Controversy about the nature of Christ, and especially about the Arian heresy, raged throughout the Roman Empire in the opening decades of the fourth century. This controversy threatened the peace of the empire and so the emperor, Constantine, called an international council of church leaders. Some 300 bishops gathered in Nicaea (current day Iznik, Turkey), in the year 325. They did not gather to invent Christianity’s teaching about the Lord Jesus Christ. Rather, they came to compare the Christology of different groups to the truth of Scripture and the teaching of the apostles. Arius himself attended with 22 supporting bishops. But as passages from his writings were read, the supporters quickly deserted him, and the statement that resulted from the Council was all but unanimous. That statement has been passed down to us as the Nicene Creed. It summarizes the teaching of Scripture regarding the unity of God, the person and work of Christ and the Holy Spirit. It repudiates the stunted Christology of the Arians, and represents the triumph of the truth of God’s Word over the preachers of “another gospel.”
That triumph was neither final nor total. While the denial of Christ’s deity and the threat posed by Arian heresy had been dealt with at Nicaea, the churches continued to be troubled by denials of Christ’s true humanity, especially by the Monophysite heresy, which suggested that the Lord Jesus had only a divine, not a human, nature. In response to the continuing propagation of this view, church leaders gathered in Chalcedon (now a district of Istanbul, Turkey), in the year 451. There they produced a further statement of faith which affirmed what we know as the hypostatic union of the divine and human in the incarnate Christ. The creed produced by the Council, affirmed belief in “our Lord Jesus Christ, the same perfect in Godhead and also perfect in manhood; truly God and truly man, of a reasonable [rational] soul and body; consubstantial with the Father according to the Godhead, and consubstantial with us according to the manhood; in all things like unto us, without sin.”

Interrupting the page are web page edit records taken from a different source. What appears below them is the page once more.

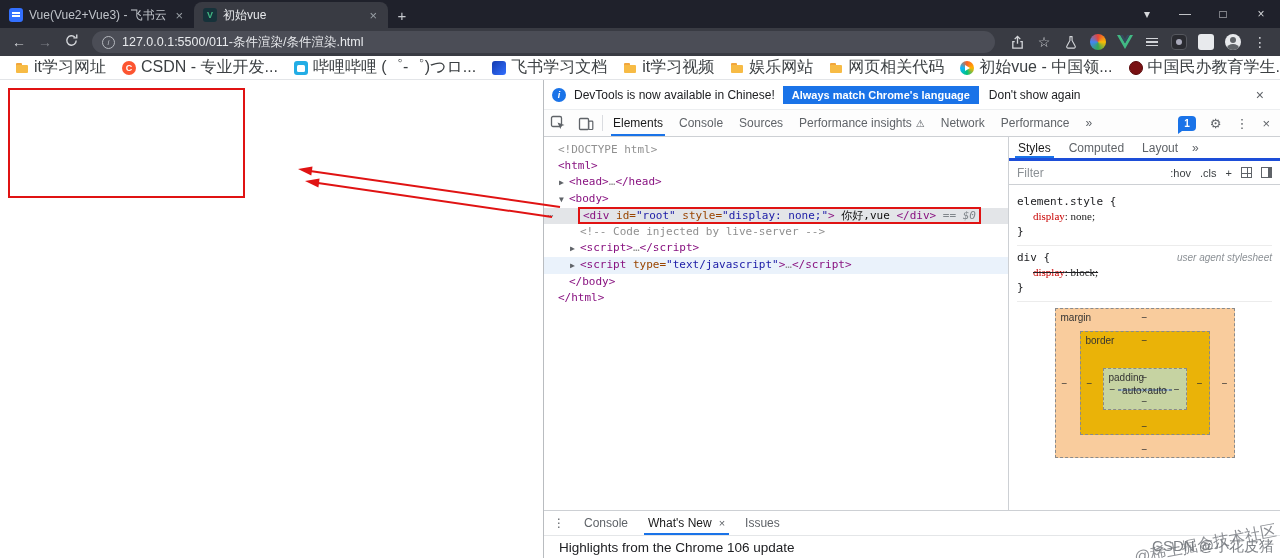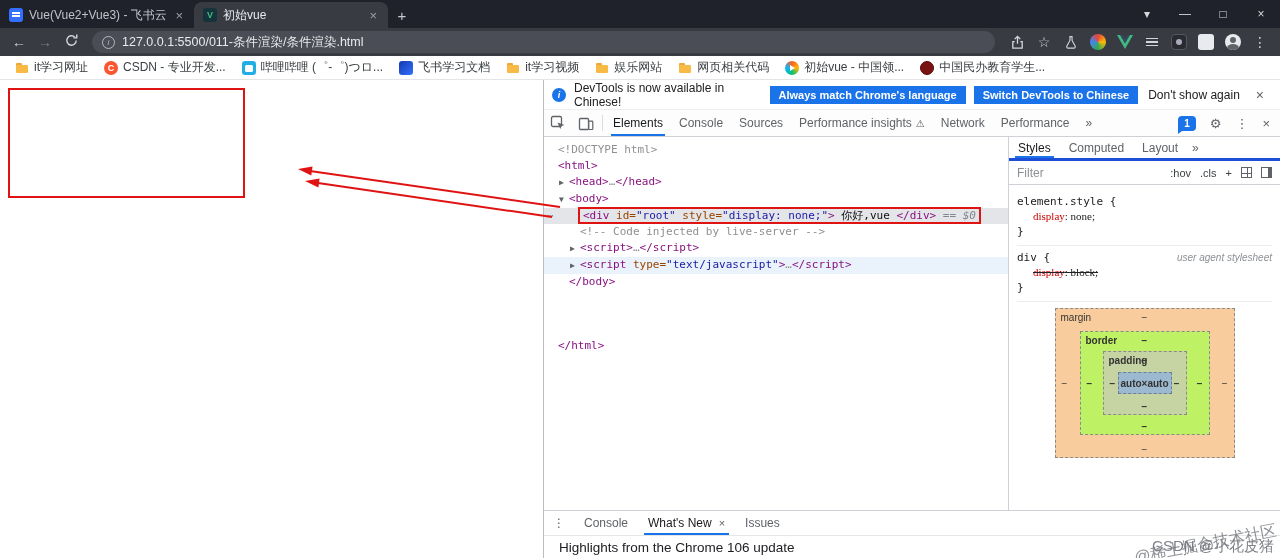--- a/index.html
+++ b/index.html
@@ -42,7 +42,7 @@
 
   
   .bookmarks { height:24px; background:#fff; border-bottom:1px solid #e3e5e8; display:flex; align-items:center; padding:0 8px; gap:2px; }
-  .bm-item { display:flex; align-items:center; gap:5px; font-size:12px; color:#3c4043; padding:2px 7px; border-radius:4px; white-space:nowrap; }
+  .bm-item { display:flex; align-items:center; gap:5px; font-size:16px; color:#3c4043; padding:2px 7px; border-radius:4px; white-space:nowrap; }
   .bm-ic { width:14px; height:14px; flex:none; position:relative; }
   .ic-folder::before { content:""; position:absolute; left:1px; top:2px; width:6px; height:3px; background:#f2a63c; border-radius:1px 1px 0 0; }
   .ic-folder::after { content:""; position:absolute; left:1px; top:4px; right:1px; bottom:2px; background:#f7bb45; border-radius:1px; }

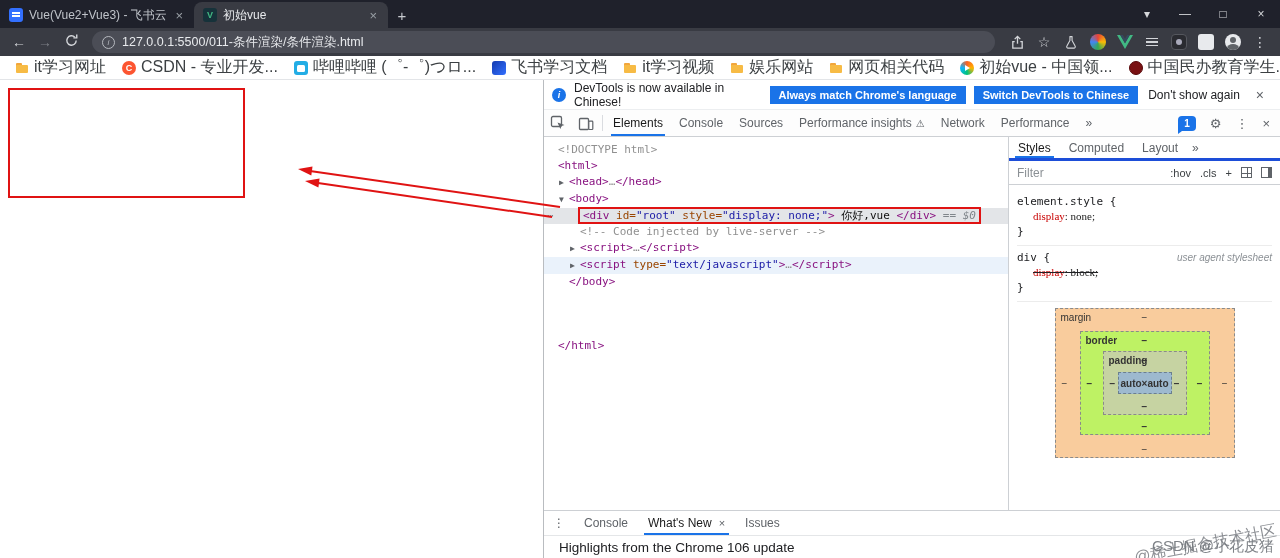--- a/index.html
+++ b/index.html
@@ -272,7 +272,6 @@
         <span class="notif-info">i</span>
         <span class="notif-text">DevTools is now available in Chinese!</span>
         <button class="notif-btn">Always match Chrome's language</button>
-        <button class="notif-btn">Switch DevTools to Chinese</button>
         <span class="notif-dismiss">Don't show again</span>
         <span class="notif-close">×</span>
       </div>

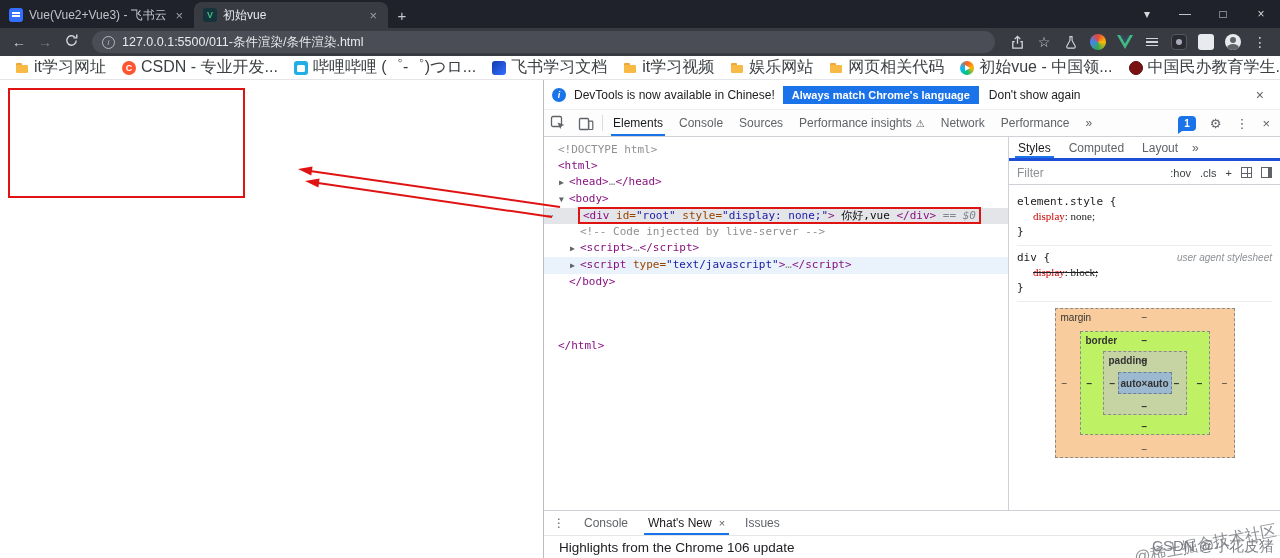--- a/index.html
+++ b/index.html
@@ -332,7 +332,7 @@
               <div class="code-row" style="padding-left: 36px;"><span class="exp">▶</span><span><span class="tk-tag">&lt;script&gt;</span><span class="tk-dim">…</span><span class="tk-tag">&lt;/script&gt;</span></span></div>
               <div class="code-row hovered" style="padding-left: 36px;"><span class="exp">▶</span><span><span class="tk-tag">&lt;script</span><span class="tk-attr"> type=</span><span class="tk-val">"text/javascript"</span><span class="tk-tag">&gt;</span><span class="tk-dim">…</span><span class="tk-tag">&lt;/script&gt;</span></span></div>
               <div class="code-row" style="padding-left: 25px;"><span><span class="tk-tag">&lt;/body&gt;</span></span></div>
-              <div class="code-row" style="padding-left: 14px; margin-top: 48px;"><span><span class="tk-tag">&lt;/html&gt;</span></span></div>
+              <div class="code-row" style="padding-left: 14px;"><span><span class="tk-tag">&lt;/html&gt;</span></span></div>
             </div>
         </div>
 

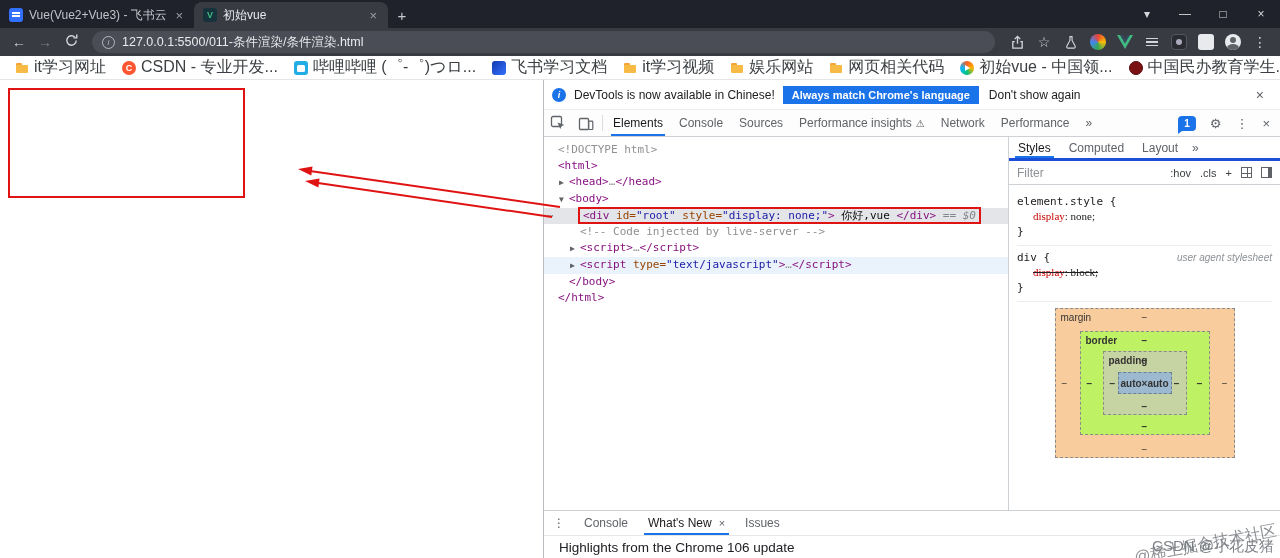--- a/index.html
+++ b/index.html
@@ -127,7 +127,7 @@
   .boxmodel-wrap { margin-top:6px; display:flex; justify-content:center; }
   .bm-ring { position:relative; border:1px dashed #8a8a8a; color:#333; }
   .ring-margin { width:180px; height:150px; background:#f9cc9d; padding:22px 24px; }
-  .ring-border { width:100%; height:100%; background:#bef264; padding:19px 22px;font-weight:bold; }
+  .ring-border { width:100%; height:100%; background:#eab308; padding:36px 22px; }
   .ring-padding { width:100%; height:100%; background:#c6d3a2; padding:20px 14px; }
   .bm-content { width:100%; height:100%; background:#9db9cf; border:1px dashed #6a7f8f; display:flex; align-items:center; justify-content:center; font-size:10px; }
   .ring-label { position:absolute; top:3px; left:5px; font-size:10px; }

It is important to understand that the council of Chalcedon was not inventing an orthodox Christology. Nor did their approval make the Christology embodied in the creed orthodox. Rather, they were addressing the challenge of doctrinal innovation by returning to the truth of God’s Word. And, while we look to Scripture and not to any human formulation as the basis of our faith, we do well to take note of the truth stated and defended at Chalcedon. Heresy in our day has not ceased to repackage the erroneous teachings and other gospels of past centuries. We do well to heed the warning of the apostle and the instruction of history and to hold fast to “the simplicity that is in Christ” (2Cor 11:3).